Exercise aim:
The expected answer is the full listing, repeated exactly and free of images.

Extracted entries:
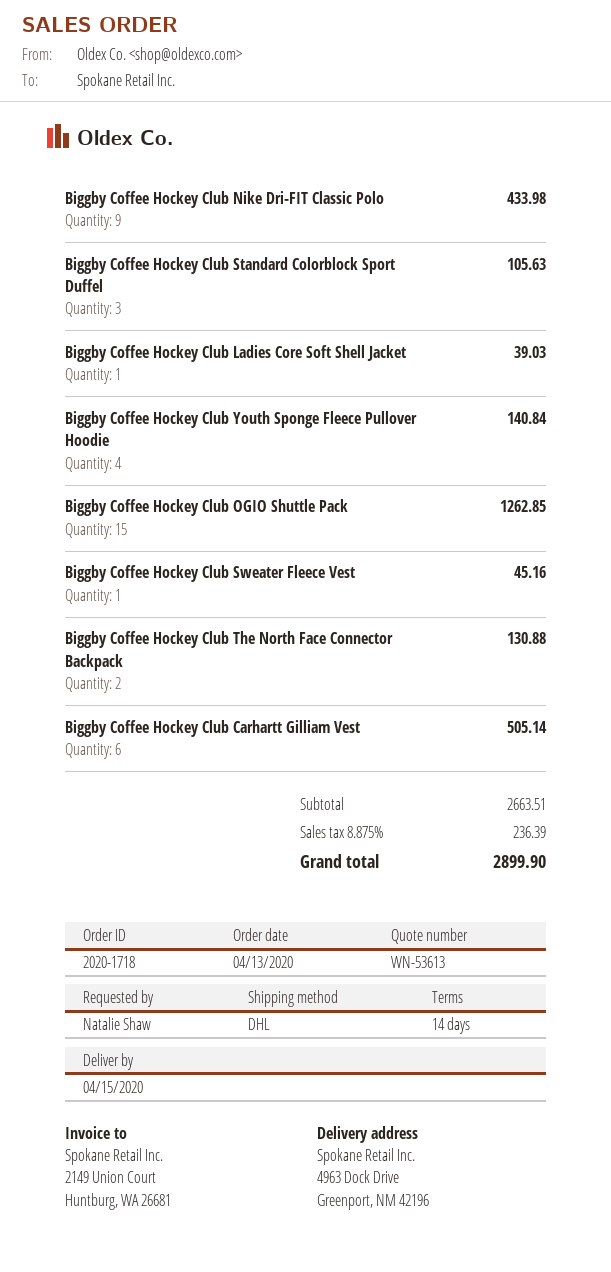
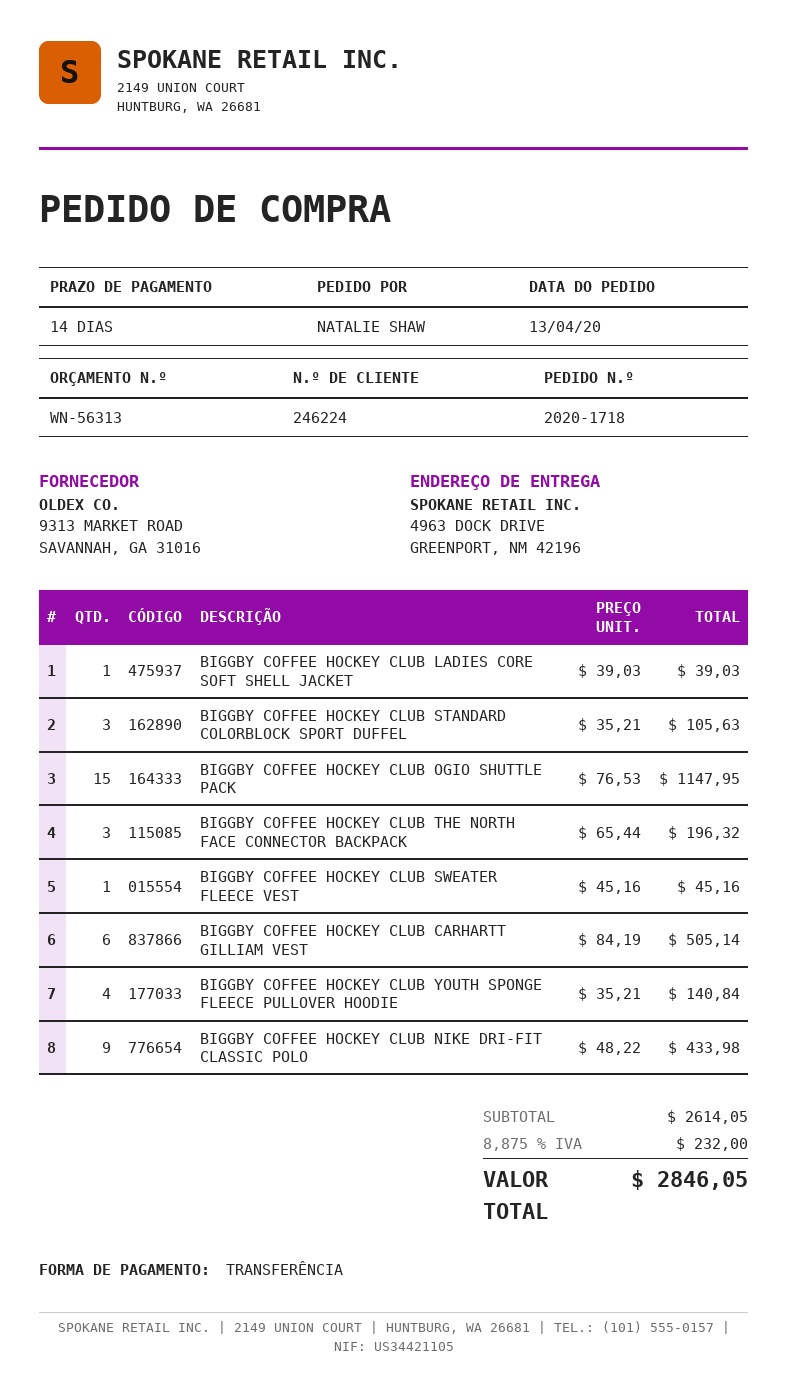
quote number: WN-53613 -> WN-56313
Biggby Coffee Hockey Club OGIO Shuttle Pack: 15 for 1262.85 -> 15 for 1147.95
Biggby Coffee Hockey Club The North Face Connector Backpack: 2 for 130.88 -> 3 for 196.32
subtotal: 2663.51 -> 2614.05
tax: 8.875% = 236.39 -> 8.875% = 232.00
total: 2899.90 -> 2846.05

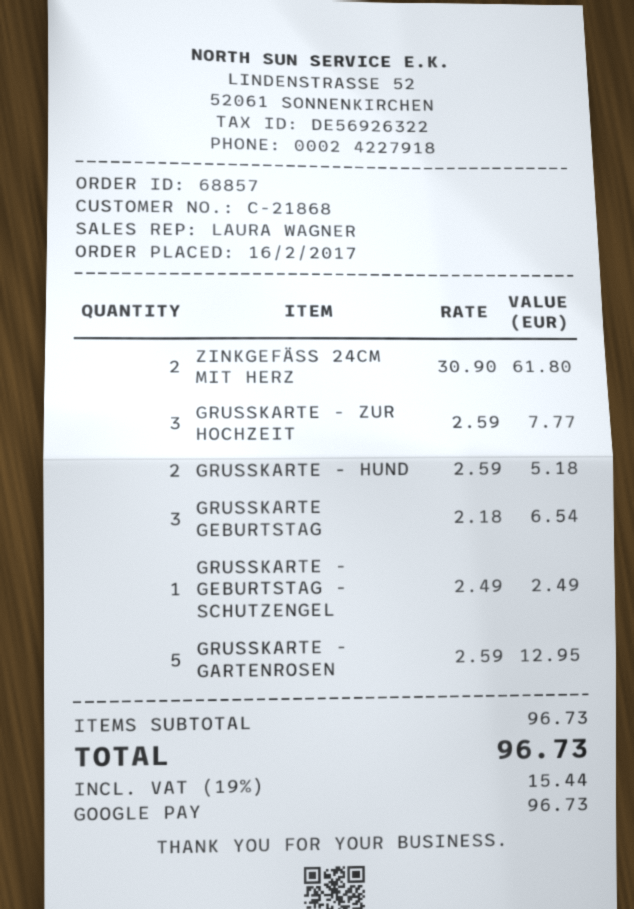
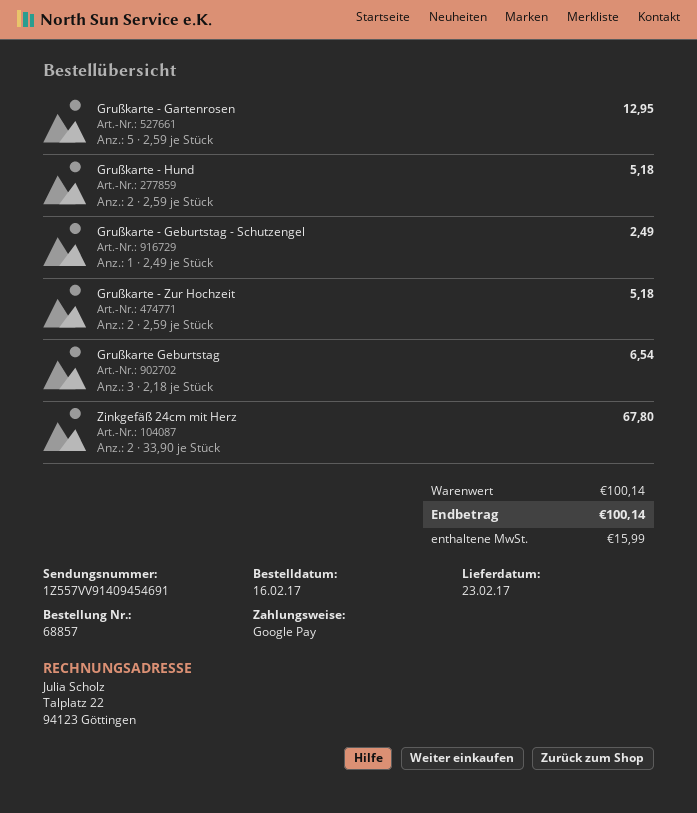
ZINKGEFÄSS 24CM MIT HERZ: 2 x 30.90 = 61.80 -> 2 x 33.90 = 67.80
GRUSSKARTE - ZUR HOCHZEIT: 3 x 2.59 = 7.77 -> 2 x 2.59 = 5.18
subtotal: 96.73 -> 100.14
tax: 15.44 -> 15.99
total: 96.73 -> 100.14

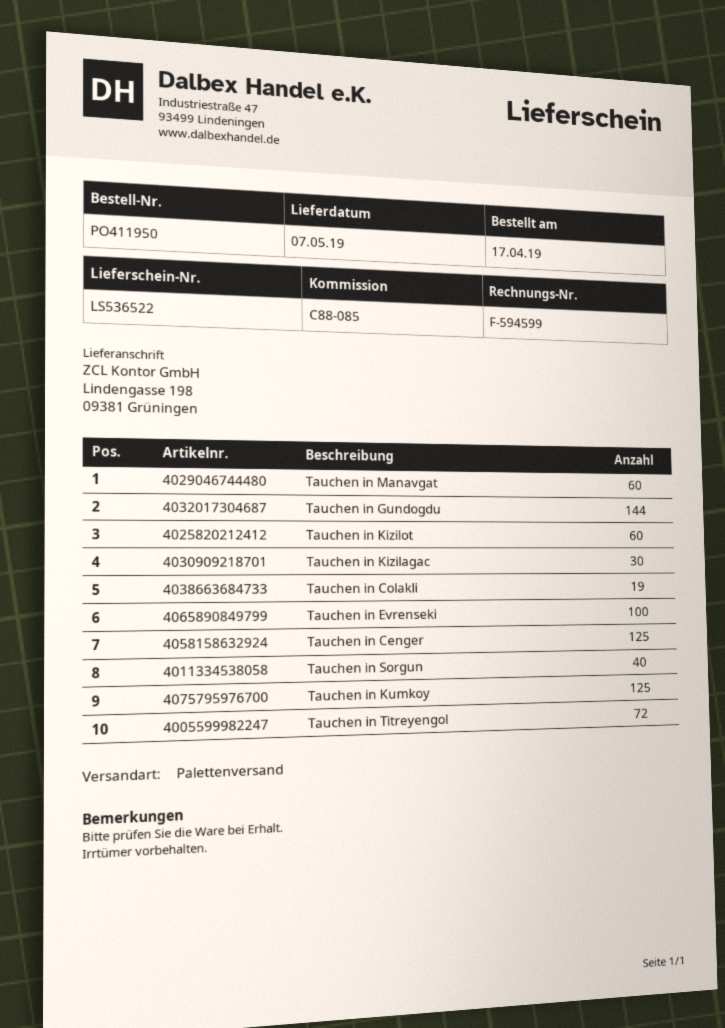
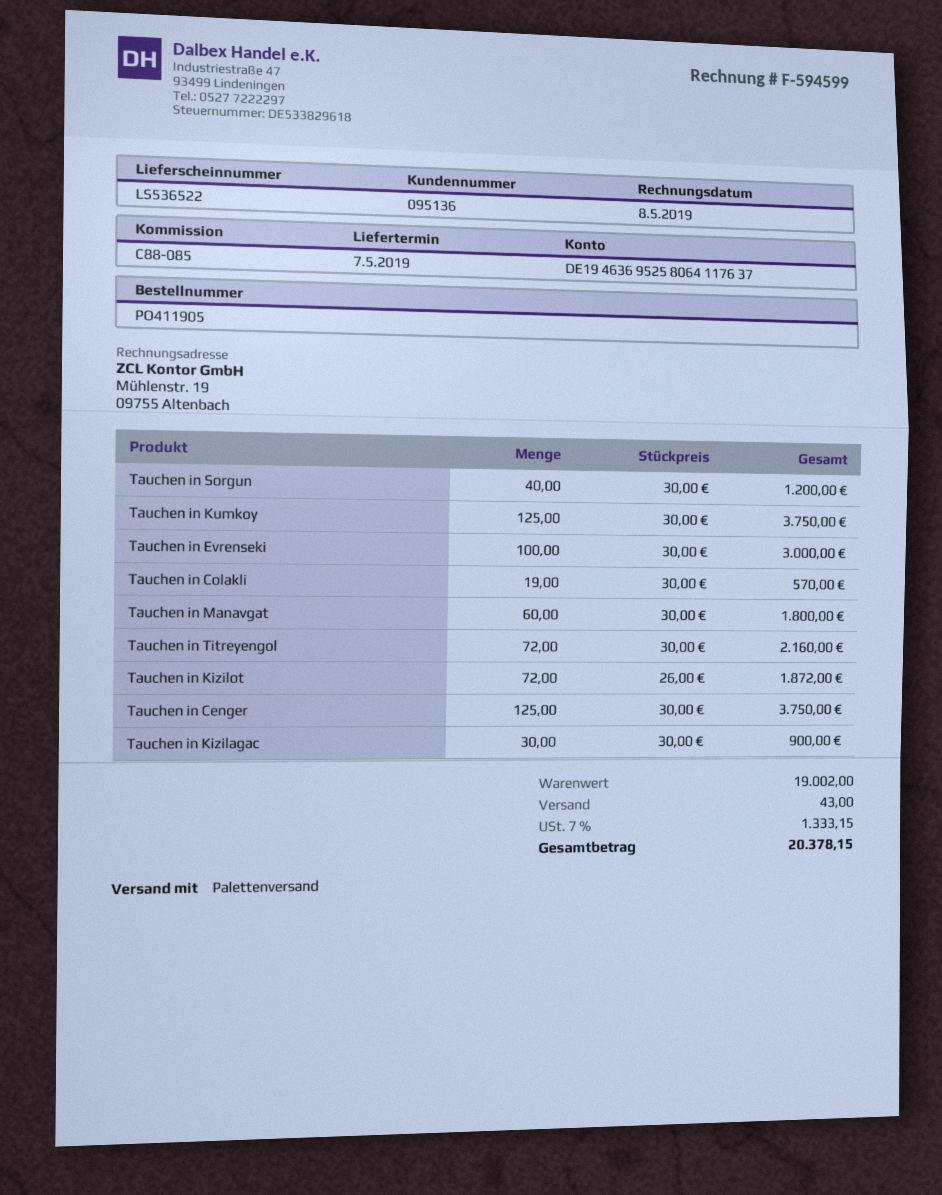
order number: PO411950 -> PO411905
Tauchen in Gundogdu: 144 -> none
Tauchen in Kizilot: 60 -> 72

Solution to this problem:
quote number: WN-53613 -> WN-56313
Biggby Coffee Hockey Club OGIO Shuttle Pack: 15 for 1262.85 -> 15 for 1147.95
Biggby Coffee Hockey Club The North Face Connector Backpack: 2 for 130.88 -> 3 for 196.32
subtotal: 2663.51 -> 2614.05
tax: 8.875% = 236.39 -> 8.875% = 232.00
total: 2899.90 -> 2846.05

ZINKGEFÄSS 24CM MIT HERZ: 2 x 30.90 = 61.80 -> 2 x 33.90 = 67.80
GRUSSKARTE - ZUR HOCHZEIT: 3 x 2.59 = 7.77 -> 2 x 2.59 = 5.18
subtotal: 96.73 -> 100.14
tax: 15.44 -> 15.99
total: 96.73 -> 100.14

order number: PO411950 -> PO411905
Tauchen in Gundogdu: 144 -> none
Tauchen in Kizilot: 60 -> 72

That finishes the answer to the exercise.